▸ What the exercise asks: Return the records from the first line through the line containing "Том Бизио: 2 x 9.20 = 18.40 -> none", and leave out the pictures.

━━ Source data

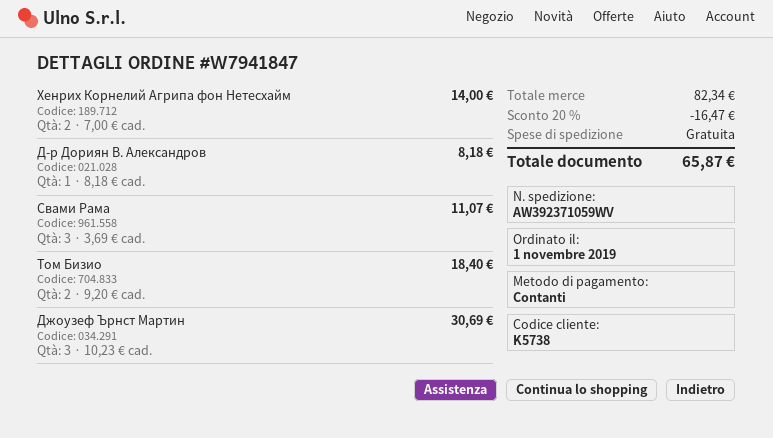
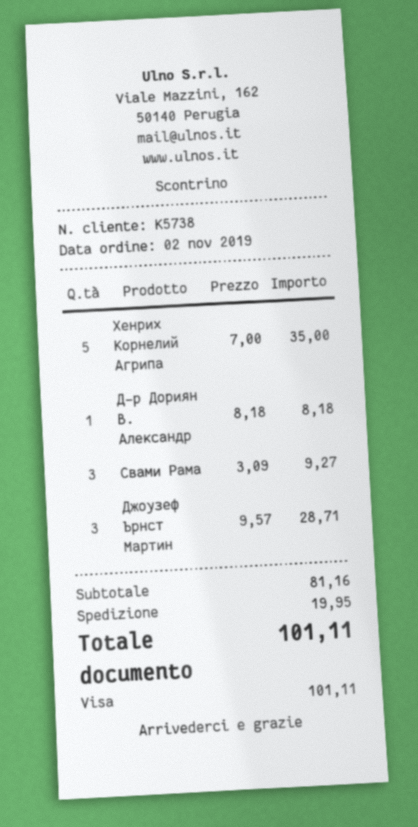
order date: 2019-11-01 -> 2019-11-02
payment method: cash -> Visa
Хенрих Корнелий Агрипа фон Нетесхайм: 2 x 7.00 = 14.00 -> 5 x 7.00 = 35.00
Свами Рама: 3 x 3.69 = 11.07 -> 3 x 3.09 = 9.27
Том Бизио: 2 x 9.20 = 18.40 -> none
Джоузеф Ърнст Мартин: 3 x 10.23 = 30.69 -> 3 x 9.57 = 28.71
subtotal: 82.34 -> 81.16
discount: 20% = 16.47 -> none
shipping: 0.00 -> 19.95
total: 65.87 -> 101.11

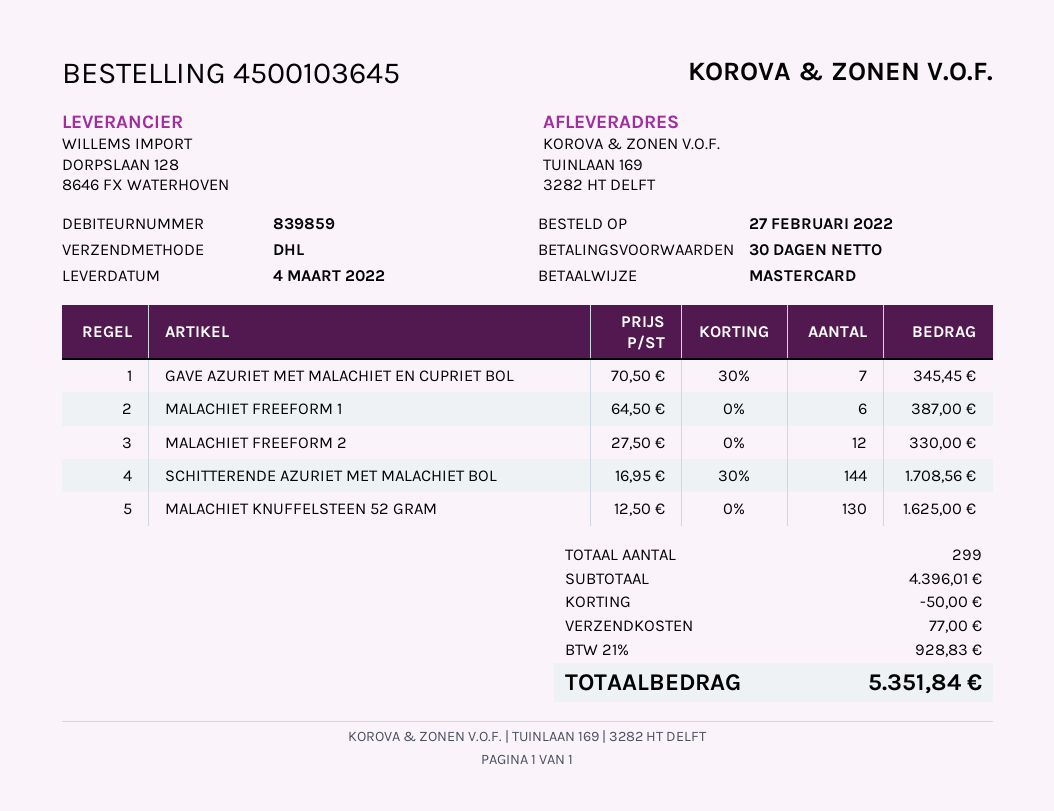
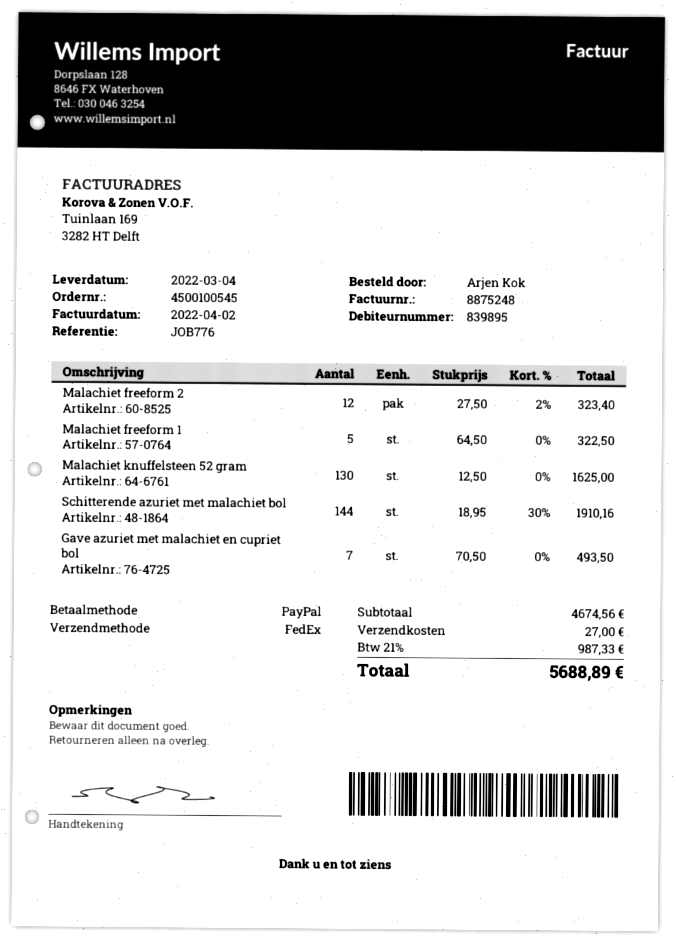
order number: 4500103645 -> 4500100545
customer number: 839859 -> 839895
payment method: Mastercard -> PayPal
shipping method: DHL -> FedEx
GAVE AZURIET MET MALACHIET EN CUPRIET BOL: 7 x 70.50 - 30% = 345.45 -> 7 x 70.50 = 493.50
MALACHIET FREEFORM 1: 6 x 64.50 = 387.00 -> 5 x 64.50 = 322.50
MALACHIET FREEFORM 2: 12 x 27.50 = 330.00 -> 12 x 27.50 - 2% = 323.40
SCHITTERENDE AZURIET MET MALACHIET BOL: 144 x 16.95 - 30% = 1708.56 -> 144 x 18.95 - 30% = 1910.16
subtotal: 4396.01 -> 4674.56
discount: 50.00 -> none
shipping: 77.00 -> 27.00
tax: 21% = 928.83 -> 21% = 987.33
total: 5351.84 -> 5688.89

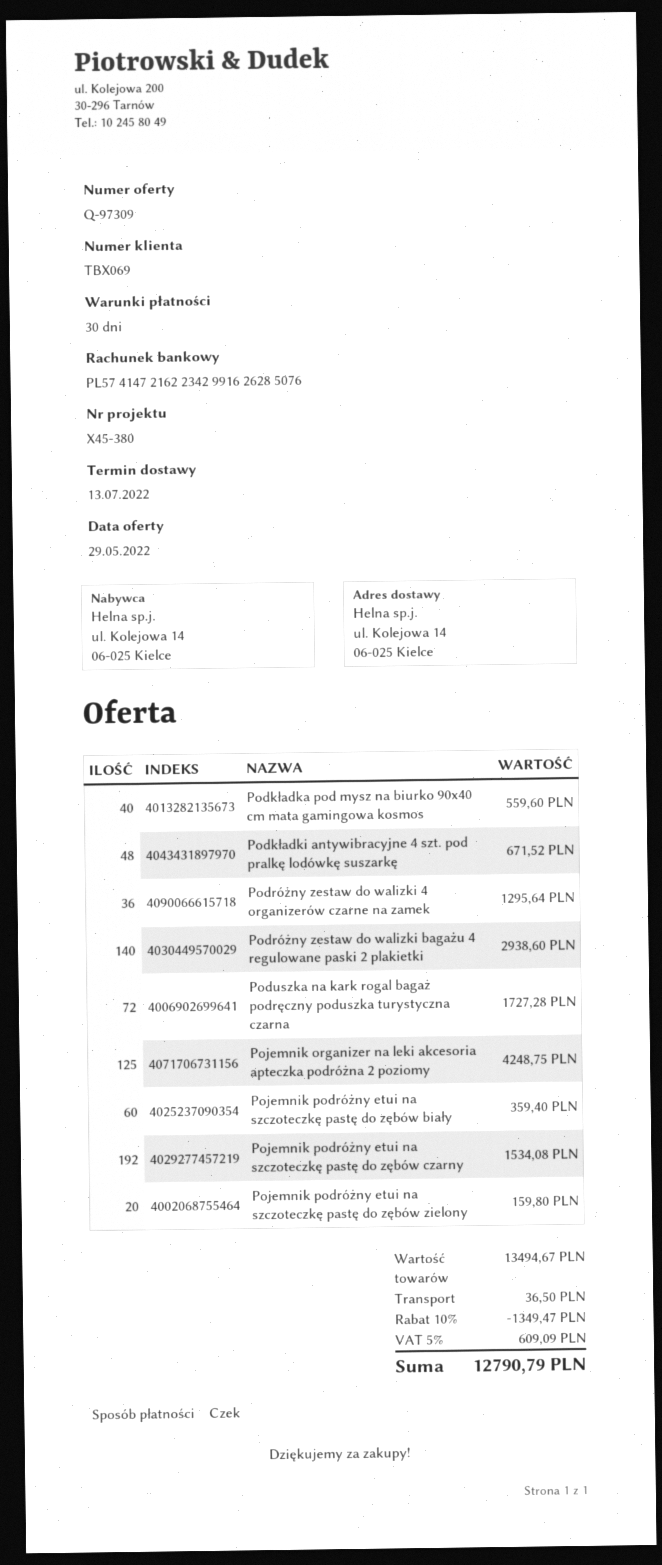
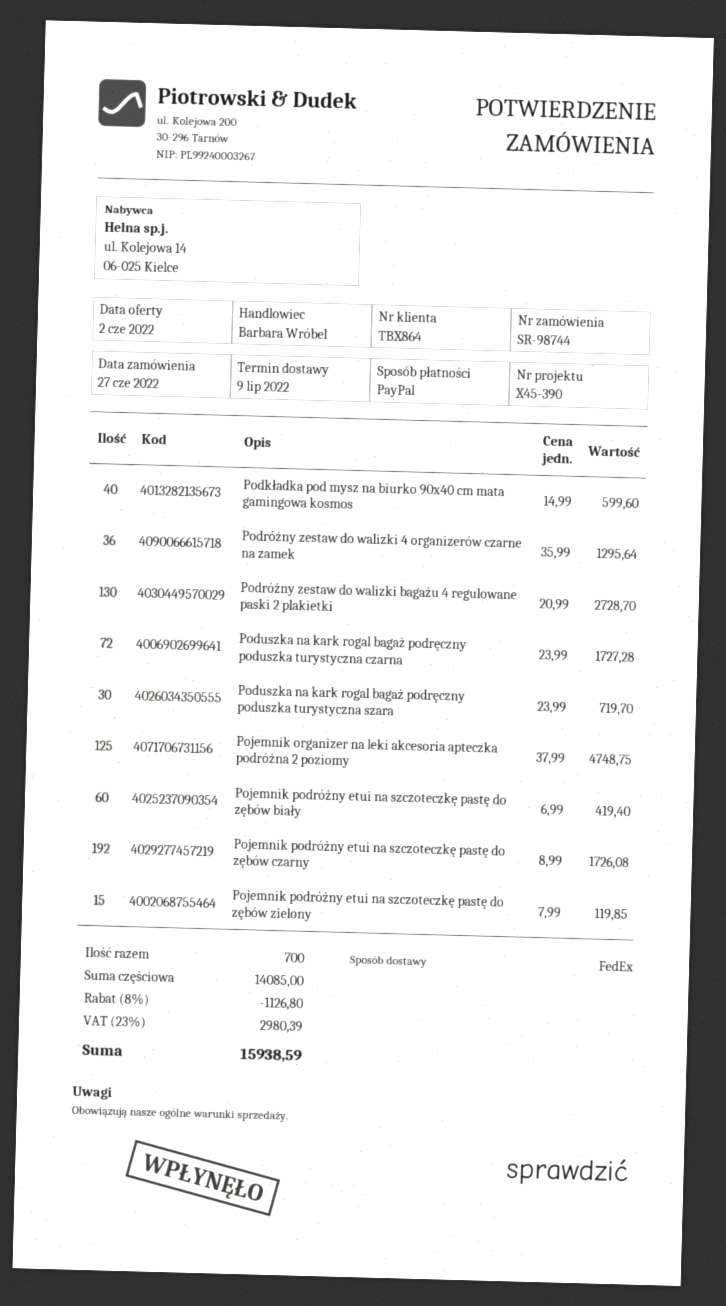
quote date: 2022-05-29 -> 2022-06-02
delivery date: 2022-07-13 -> 2022-07-09
customer number: TBX069 -> TBX864
reference: X45-380 -> X45-390
payment method: cheque -> PayPal
Podkładka pod mysz na biurko 90x40 cm mata gamingowa kosmos: 40 for 559.60 -> 40 for 599.60
Podkładki antywibracyjne 4 szt. pod pralkę lodówkę suszarkę: 48 for 671.52 -> none
Podróżny zestaw do walizki bagażu 4 regulowane paski 2 plakietki: 140 for 2938.60 -> 130 for 2728.70
Pojemnik organizer na leki akcesoria apteczka podróżna 2 poziomy: 125 for 4248.75 -> 125 for 4748.75
Pojemnik podróżny etui na szczoteczkę pastę do zębów biały: 60 for 359.40 -> 60 for 419.40
Pojemnik podróżny etui na szczoteczkę pastę do zębów czarny: 192 for 1534.08 -> 192 for 1726.08
Pojemnik podróżny etui na szczoteczkę pastę do zębów zielony: 20 for 159.80 -> 15 for 119.85
Poduszka na kark rogal bagaż podręczny poduszka turystyczna szara: none -> 30 for 719.70
subtotal: 13494.67 -> 14085.00
discount: 10% = 1349.47 -> 8% = 1126.80
shipping: 36.50 -> none
tax: 5% = 609.09 -> 23% = 2980.39
total: 12790.79 -> 15938.59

━━━━

▸ Worked solution:
order date: 2019-11-01 -> 2019-11-02
payment method: cash -> Visa
Хенрих Корнелий Агрипа фон Нетесхайм: 2 x 7.00 = 14.00 -> 5 x 7.00 = 35.00
Свами Рама: 3 x 3.69 = 11.07 -> 3 x 3.09 = 9.27
Том Бизио: 2 x 9.20 = 18.40 -> none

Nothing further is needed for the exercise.